Ödüllere doyamayan CODA’nın konusu ise; duyma engelli bir balıkçı ailesinin tek duyan üyesi ve ailenin küçük kızı olan Ruby şarkı söylemeyi çok sevmektedir. Yoğun şekilde çalışan ve yoksullukla baş etmeye çalışan bu ailenin dünyanın geri kalanıyla tek bağı olan Ruby sabaha doğru denize açılıp balık tutmakta, sabah balıkları teslim ederken komisyoncuyla kavga etmekte ve sonra da okula gidip uyuklamaktadır. Buradaki okul sahnelerinde Ruby’nin balık koktuğu için ve ailesi duyma engelli olduğu için “popi kızlar” tarafından dışlandığı sahneler fazlaca klişe. Ayrıca filmin ilerleyen sahnelerinde daha önce onlarca kez izlediğimiz idealist lise öğretmeni tiplemesinin Ruby’nin olağanüstü yeteneğini keşfetmesi ve onunla ukalaca ama aynı zamanda oldukça “sevecen” şekilde kurduğu ilişkinin detaylarına dair sahneler ise filmi ileri sarmanıza sebep olacak derecede sıkıcı. Filmin bizce daha fazla ilgiyi hak eden kısmıysa ailemizin devletin koyduğu komisyonlar yüzünden geçinemiyor oluşu. Baba ve abinin duyma engelli olmalarını bir engel saymadan bu konudaki itirazlarını dile getirdikleri sahnelerdeki kimi replikler kapitalist emek rejiminin tamamına yöneltilebilecek eleştirileri içeriyor. Baba “kimse tuttuğu balığın karşılığını alamıyor” dediğinde aklımızda berrak biçimde artı-değer sistemi canlanıyor. Evet hiçbirimiz tuttuğumuz balığın karşılığını alamıyoruz, içinde bulunduğumuz çalışma rejimi tam olarak bu “karşılık alamamaya” yaslıyor sırtını. Bu komisyonları ödememe ve kendi kooperatiflerini kurmayı teklif eden baba ve abiye diğer balıkçılar kuralları işaret ediyor. Bunun üzerine idare tarafından koyulan kural ve kaidelerin “doğruluğunun” ve “mutlaklığının” sorgulandığı şu replik geliyor; “kurallarıyla bizi öldürseler hiçbirinizin umurunda olmaz.” Savaş politikaları, sığınmacı ve göçmenlerin devlet tarafından mahkûm edildiği yaşam koşulları, kadınların yaşam hakkına dair sistematik saldırılar, çalışırken ölen binlerce ve hatta milyonlarca işçiyi düşündüğümüzde ve bunların hepsinin “kimi kurallar” çerçevesinde gerçekleştiğini fark ettiğimizde bu replik üzerine kurulabilecek cümlelerin sayısı artıyor. Tüm bu göndermelere rağmen filmin politik bir saik taşıdığını düşünmeyin. Bu basbayağı bir aile filmi.

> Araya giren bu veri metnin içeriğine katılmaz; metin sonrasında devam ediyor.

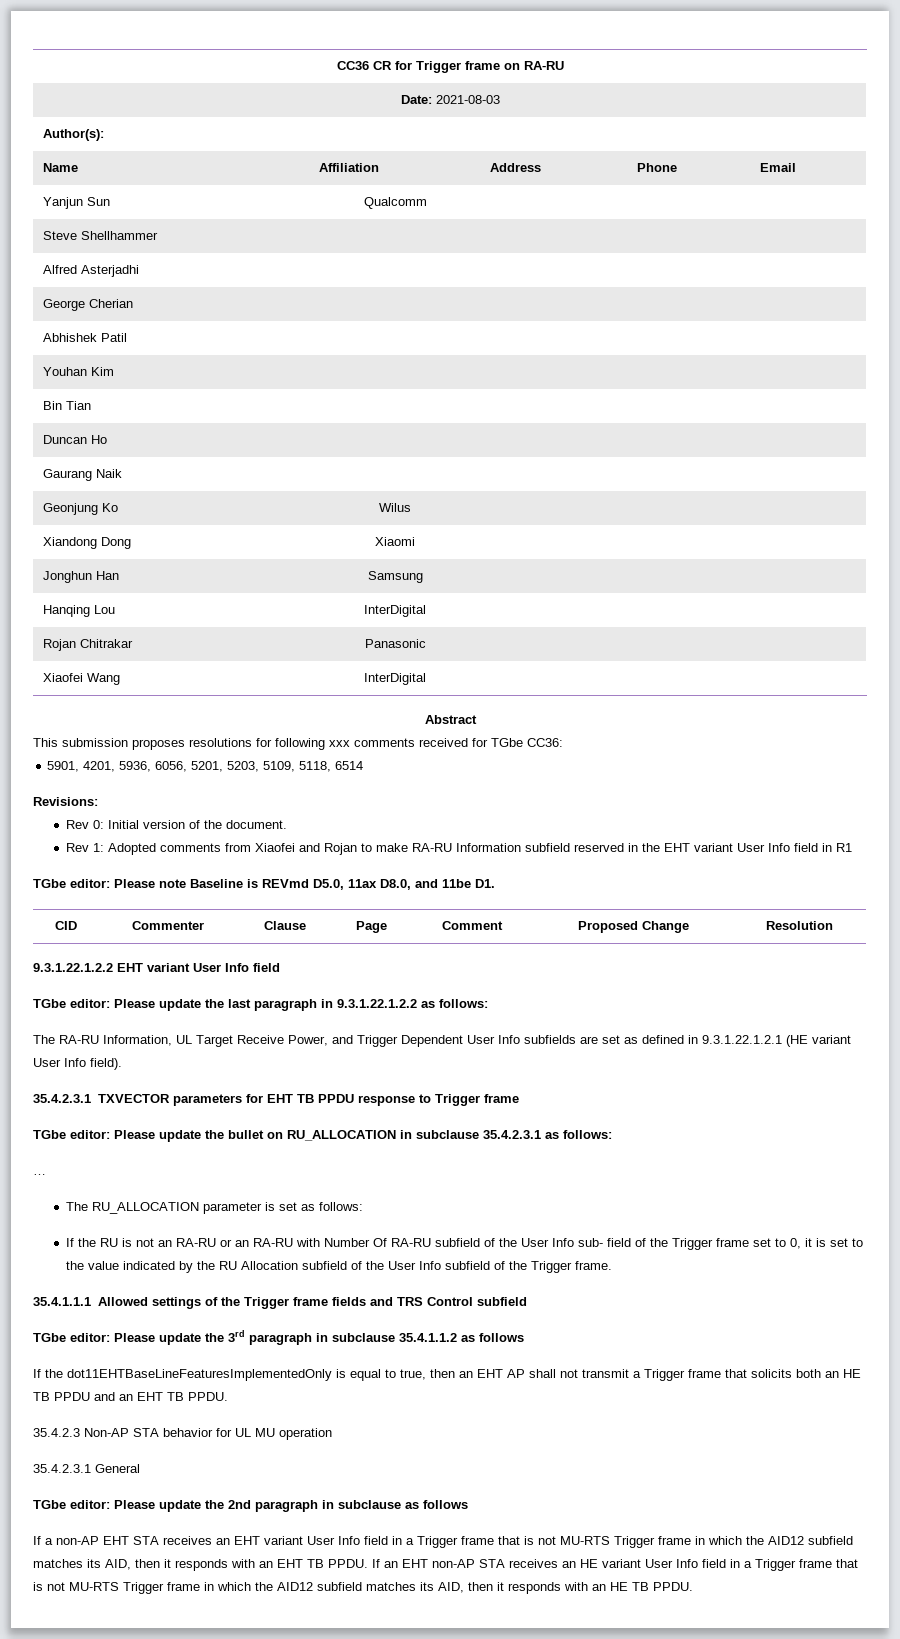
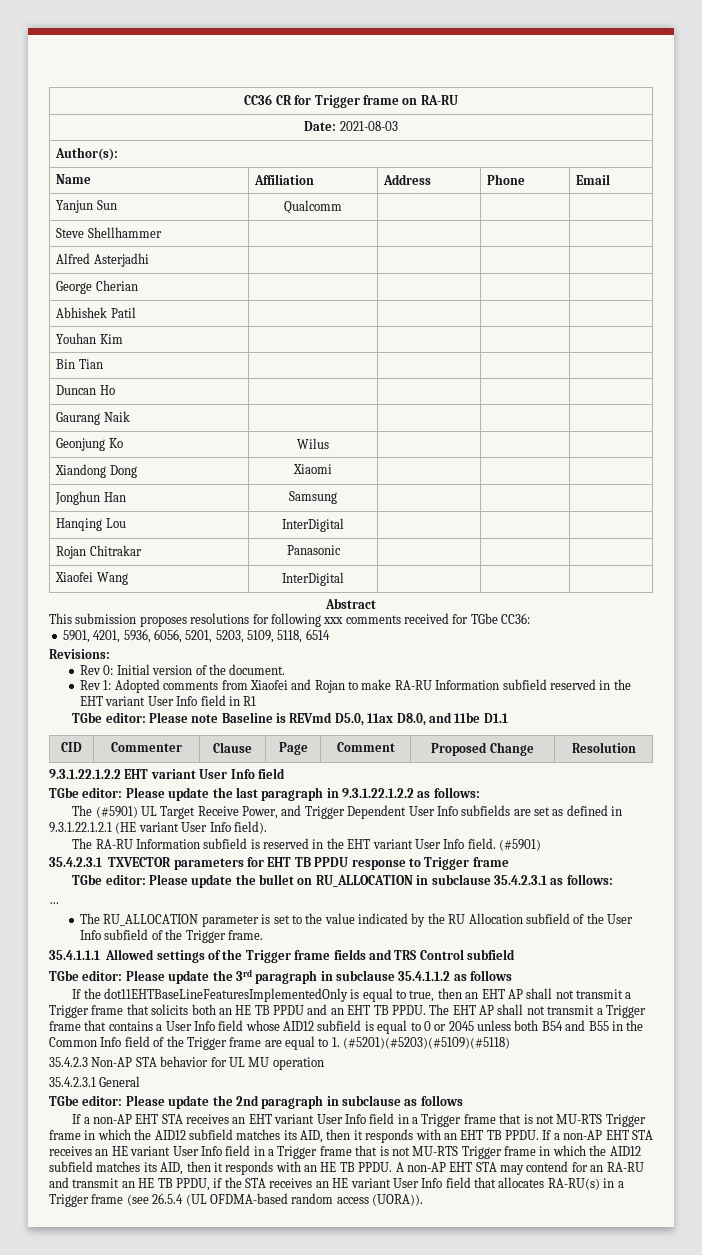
- TGbe editor: Please note Baseline is REVmd D5.0, 11ax D8.0, and 11be D1.
+ TGbe editor: Please note Baseline is REVmd D5.0, 11ax D8.0, and 11be D1.1
- The RA-RU Information, UL Target Receive Power, and Trigger Dependent User Info subfields are set as defined in 9.3.1.22.1.2.1 (HE variant User Info field).
+ The (#5901) UL Target Receive Power, and Trigger Dependent User Info subfields are set as defined in 9.3.1.22.1.2.1 (HE variant User Info field).
+ The RA-RU Information subfield is reserved in the EHT variant User Info field. (#5901)
- The RU_ALLOCATION parameter is set as follows:
- If the RU is not an RA-RU or an RA-RU with Number Of RA-RU subfield of the User Info sub- field of the Trigger frame set to 0, it is set to the value indicated by the RU Allocation subfield of the User Info subfield of the Trigger frame.
+ The RU_ALLOCATION parameter is set to the value indicated by the RU Allocation subfield of the User Info subfield of the Trigger frame.
+ The EHT AP shall not transmit a Trigger frame that contains a User Info field whose AID12 subfield is equal to 0 or 2045 unless both B54 and B55 in the Common Info field of the Trigger frame are equal to 1. (#5201)(#5203)(#5109)(#5118)
- If an EHT non-AP STA receives an HE variant User Info field in a Trigger frame that is not MU-RTS Trigger frame in which the AID12 subfield matches its AID, then it responds with an HE TB PPDU.
+ If a non-AP EHT STA receives an HE variant User Info field in a Trigger frame that is not MU-RTS Trigger frame in which the AID12 subfield matches its AID, then it responds with an HE TB PPDU.
+ A non-AP EHT STA may contend for an RA-RU and transmit an HE TB PPDU, if the STA receives an HE variant User Info field that allocates RA-RU(s) in a Trigger frame (see 26.5.4 (UL OFDMA-based random access (UORA)).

Peki, taşıdığı kimi özel nüanslar dışında daha önce defalarca kez benzeri çekilmiş bu film neden Oscar aldı dersiniz? Öncelikle izleyicinin içine işleyebilecek engellilik, yalnızlık, emek sömürüsü, sistem eleştirisi gibi birçok temayı dokunaklı ve eklektik durmayacak biçimde işlemesi pek tabi büyük başarı fakat asıl sebebin CODA filminin tanıtımına ve ödül serüvenine 25 milyon dolar harcayan Apple olduğunu düşünüyoruz.